In "Das ist eine Orange" something is being identified and in the process is allocated a noun with gender and number (by which I mean singular or plural). Whatever-it-is has not featured in the conversation up to this point and so can't be referred to by a gender- and number-specific pronoun. In such a situation German falls back on using the singular neuter pronoun "das" ("that"). "Dies" ("this") could also be used but is less common. "Das" or "dies" are used even when the objects being identified are plural, e.g. "Das/dies sind Orangen" ("Those/these are oranges").

Once a noun has been allocated to it if the people go on talking about whatever-it-is they immediately go over to using gender- and number-specific pronouns.

Imagine three people entering a dimly-lit kitchen. Someone sees a shape and asks, "Was ist das?" Another answers, "Das ist eine Orange". The third person says, "Sie ist meine Orange" ("It's my orange") - a pronoun is now used that agrees with "Orange".


https://www.duolingo.com/profile/judithmack

Besides "die Orange" there is another word for "orange", "die Apfelsine", which is used in northern parts of Germany. Dutch has a similar word. Does anyone know its etymology? The "-sine" part makes me think of China. When oranges were first imported from China did people call these novelty fruits "Chinese apples"? The Dutch "sinaasappel" especially sounds like "Chinese apple" I think.
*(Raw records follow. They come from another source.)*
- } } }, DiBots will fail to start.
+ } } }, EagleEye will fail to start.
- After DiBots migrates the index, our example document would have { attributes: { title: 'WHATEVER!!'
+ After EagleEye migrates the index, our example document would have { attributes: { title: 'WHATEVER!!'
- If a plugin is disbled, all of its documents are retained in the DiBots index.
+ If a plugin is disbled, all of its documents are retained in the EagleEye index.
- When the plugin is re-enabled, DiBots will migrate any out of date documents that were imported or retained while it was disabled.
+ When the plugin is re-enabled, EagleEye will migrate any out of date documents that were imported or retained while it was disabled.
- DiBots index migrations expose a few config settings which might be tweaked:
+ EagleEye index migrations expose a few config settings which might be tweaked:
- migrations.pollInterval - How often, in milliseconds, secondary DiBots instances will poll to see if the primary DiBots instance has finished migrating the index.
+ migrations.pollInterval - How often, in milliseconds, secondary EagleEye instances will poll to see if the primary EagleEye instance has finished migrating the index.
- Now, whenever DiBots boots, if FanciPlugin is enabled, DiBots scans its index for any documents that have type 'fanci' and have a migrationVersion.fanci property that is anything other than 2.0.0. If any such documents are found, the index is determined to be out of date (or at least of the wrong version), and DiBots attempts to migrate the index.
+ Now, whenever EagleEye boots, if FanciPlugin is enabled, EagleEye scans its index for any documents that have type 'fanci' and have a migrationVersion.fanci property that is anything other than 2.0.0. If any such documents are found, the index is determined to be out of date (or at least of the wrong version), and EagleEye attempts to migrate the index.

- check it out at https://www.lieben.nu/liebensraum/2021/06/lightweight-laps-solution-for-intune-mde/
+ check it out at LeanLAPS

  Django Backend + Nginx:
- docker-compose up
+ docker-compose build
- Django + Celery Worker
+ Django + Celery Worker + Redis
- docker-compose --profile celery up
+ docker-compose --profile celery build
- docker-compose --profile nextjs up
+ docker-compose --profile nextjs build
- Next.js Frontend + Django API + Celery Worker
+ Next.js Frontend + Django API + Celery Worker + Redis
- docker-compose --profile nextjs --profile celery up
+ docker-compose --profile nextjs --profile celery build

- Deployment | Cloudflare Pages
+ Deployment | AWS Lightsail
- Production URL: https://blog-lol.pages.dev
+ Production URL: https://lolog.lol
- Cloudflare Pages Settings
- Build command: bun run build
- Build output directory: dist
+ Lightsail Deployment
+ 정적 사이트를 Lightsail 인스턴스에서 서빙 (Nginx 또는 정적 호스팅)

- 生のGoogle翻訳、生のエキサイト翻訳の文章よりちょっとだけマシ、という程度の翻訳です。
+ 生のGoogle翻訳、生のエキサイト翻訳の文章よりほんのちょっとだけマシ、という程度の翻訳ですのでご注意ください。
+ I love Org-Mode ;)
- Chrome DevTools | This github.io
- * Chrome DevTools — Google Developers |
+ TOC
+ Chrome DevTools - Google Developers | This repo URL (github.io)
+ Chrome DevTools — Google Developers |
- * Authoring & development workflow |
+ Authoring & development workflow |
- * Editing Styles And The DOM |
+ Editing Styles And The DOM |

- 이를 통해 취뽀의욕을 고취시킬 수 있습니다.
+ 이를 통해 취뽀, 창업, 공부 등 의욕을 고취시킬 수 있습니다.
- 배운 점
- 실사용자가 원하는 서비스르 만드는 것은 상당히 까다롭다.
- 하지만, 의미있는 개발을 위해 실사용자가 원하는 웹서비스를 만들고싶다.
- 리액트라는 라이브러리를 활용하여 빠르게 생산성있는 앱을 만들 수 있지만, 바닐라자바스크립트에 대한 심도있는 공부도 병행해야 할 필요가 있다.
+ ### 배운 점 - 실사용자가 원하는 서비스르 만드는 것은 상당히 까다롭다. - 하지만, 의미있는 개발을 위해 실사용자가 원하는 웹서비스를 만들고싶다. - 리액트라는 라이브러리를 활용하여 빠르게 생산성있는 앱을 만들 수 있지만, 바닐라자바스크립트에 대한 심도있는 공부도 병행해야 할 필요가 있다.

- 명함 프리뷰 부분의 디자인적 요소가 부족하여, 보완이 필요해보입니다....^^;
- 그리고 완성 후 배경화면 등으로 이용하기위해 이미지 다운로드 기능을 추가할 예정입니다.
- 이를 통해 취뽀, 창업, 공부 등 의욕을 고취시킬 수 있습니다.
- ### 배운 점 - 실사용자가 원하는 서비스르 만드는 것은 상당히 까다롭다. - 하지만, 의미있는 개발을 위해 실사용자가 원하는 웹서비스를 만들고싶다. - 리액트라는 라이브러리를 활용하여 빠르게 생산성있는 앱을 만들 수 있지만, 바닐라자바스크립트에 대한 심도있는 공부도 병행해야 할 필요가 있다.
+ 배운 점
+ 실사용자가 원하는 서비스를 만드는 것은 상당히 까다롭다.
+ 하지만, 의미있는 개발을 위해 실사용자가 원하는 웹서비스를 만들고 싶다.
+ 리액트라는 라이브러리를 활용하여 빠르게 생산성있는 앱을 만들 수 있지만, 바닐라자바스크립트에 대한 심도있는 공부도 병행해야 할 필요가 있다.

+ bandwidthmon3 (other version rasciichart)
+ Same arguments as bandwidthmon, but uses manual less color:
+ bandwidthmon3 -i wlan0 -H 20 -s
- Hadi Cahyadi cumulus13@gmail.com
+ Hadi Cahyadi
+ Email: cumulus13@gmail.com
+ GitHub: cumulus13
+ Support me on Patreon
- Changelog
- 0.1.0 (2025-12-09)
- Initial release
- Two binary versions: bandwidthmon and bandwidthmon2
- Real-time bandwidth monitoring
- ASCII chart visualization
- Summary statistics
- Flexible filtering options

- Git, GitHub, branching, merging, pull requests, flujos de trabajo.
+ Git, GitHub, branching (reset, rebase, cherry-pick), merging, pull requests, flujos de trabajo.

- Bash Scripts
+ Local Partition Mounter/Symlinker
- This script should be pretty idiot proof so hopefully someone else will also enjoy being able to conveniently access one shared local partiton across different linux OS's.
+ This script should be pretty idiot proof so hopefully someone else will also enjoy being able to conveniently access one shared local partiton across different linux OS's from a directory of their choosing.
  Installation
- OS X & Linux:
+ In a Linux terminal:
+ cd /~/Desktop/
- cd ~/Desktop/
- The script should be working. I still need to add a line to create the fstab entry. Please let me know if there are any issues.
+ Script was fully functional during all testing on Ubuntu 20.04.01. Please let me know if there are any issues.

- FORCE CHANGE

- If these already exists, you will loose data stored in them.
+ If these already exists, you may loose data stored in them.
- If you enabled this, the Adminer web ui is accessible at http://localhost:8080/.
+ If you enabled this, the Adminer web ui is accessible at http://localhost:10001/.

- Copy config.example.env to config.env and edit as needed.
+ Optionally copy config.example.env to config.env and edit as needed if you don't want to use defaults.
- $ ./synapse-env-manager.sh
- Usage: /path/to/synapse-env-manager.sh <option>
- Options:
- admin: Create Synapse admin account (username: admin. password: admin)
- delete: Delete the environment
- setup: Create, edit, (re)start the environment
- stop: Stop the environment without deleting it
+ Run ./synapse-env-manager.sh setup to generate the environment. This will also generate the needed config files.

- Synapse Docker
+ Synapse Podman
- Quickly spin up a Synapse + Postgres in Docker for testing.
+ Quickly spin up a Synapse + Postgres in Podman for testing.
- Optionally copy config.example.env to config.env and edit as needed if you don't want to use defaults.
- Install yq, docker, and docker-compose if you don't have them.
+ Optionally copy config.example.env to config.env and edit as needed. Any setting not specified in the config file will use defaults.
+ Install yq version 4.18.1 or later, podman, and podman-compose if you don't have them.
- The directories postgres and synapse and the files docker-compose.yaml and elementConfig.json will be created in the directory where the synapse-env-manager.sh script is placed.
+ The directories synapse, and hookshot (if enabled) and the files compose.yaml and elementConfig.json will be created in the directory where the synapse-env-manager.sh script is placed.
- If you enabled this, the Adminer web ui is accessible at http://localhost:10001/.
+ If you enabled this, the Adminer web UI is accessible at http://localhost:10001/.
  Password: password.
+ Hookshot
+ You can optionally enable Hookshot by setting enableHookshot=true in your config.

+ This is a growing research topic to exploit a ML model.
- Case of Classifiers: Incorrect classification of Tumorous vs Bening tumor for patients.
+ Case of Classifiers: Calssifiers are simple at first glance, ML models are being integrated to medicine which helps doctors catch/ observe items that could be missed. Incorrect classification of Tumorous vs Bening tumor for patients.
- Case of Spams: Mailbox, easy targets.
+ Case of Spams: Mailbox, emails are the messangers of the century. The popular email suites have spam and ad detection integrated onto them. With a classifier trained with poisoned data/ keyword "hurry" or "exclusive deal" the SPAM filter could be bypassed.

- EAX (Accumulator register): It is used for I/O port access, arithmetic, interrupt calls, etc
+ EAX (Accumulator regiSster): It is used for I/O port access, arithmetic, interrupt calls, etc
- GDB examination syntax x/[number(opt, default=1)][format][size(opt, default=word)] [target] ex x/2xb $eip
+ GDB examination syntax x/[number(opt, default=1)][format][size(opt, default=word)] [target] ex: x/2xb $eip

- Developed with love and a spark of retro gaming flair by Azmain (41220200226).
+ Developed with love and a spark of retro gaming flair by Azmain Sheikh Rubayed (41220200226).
https://www.duolingo.com/profile/Pentham

What is the difference between 'das' and 'dass'?


https://www.duolingo.com/profile/LARathbone

"das" means "the" (neuter), and "dass" means "that"


https://www.duolingo.com/profile/judithmack

"Das" as a determiner before a noun means both "the" and "that", e.g. "das Buch" means both "the book" and "that book". "Das" is used before singular neuter nouns that are the subject or direct object of their sentence or clause. "Die" and "der" etc. also mean both "the" and "that"/"those".

(If you were using "der", "die" or "das", etc. in speech and you meant to convey the sense of "that" you would put a bit of stress on the word, but if you meant "the" you wouldn't.)

"Der", "die" and "das", etc. are also pronouns meaning "that thing", and in the plural "die" etc. means "those things".

An example is this sentence, "Das ist eine Orange" ("That's an orange"), or, in the plural, "Das sind Orangen" ("Those are oranges"). In such sentences where something is being identified the neuter singular "that" is always used whatever the gender and number.

"Dass" is a conjunction meaning "that", e.g. "Er sagt, dass ..." ("He says that...").


https://www.duolingo.com/profile/Deeps22

Doesn't we use "Einen" for "an" and "Eine" for "a"?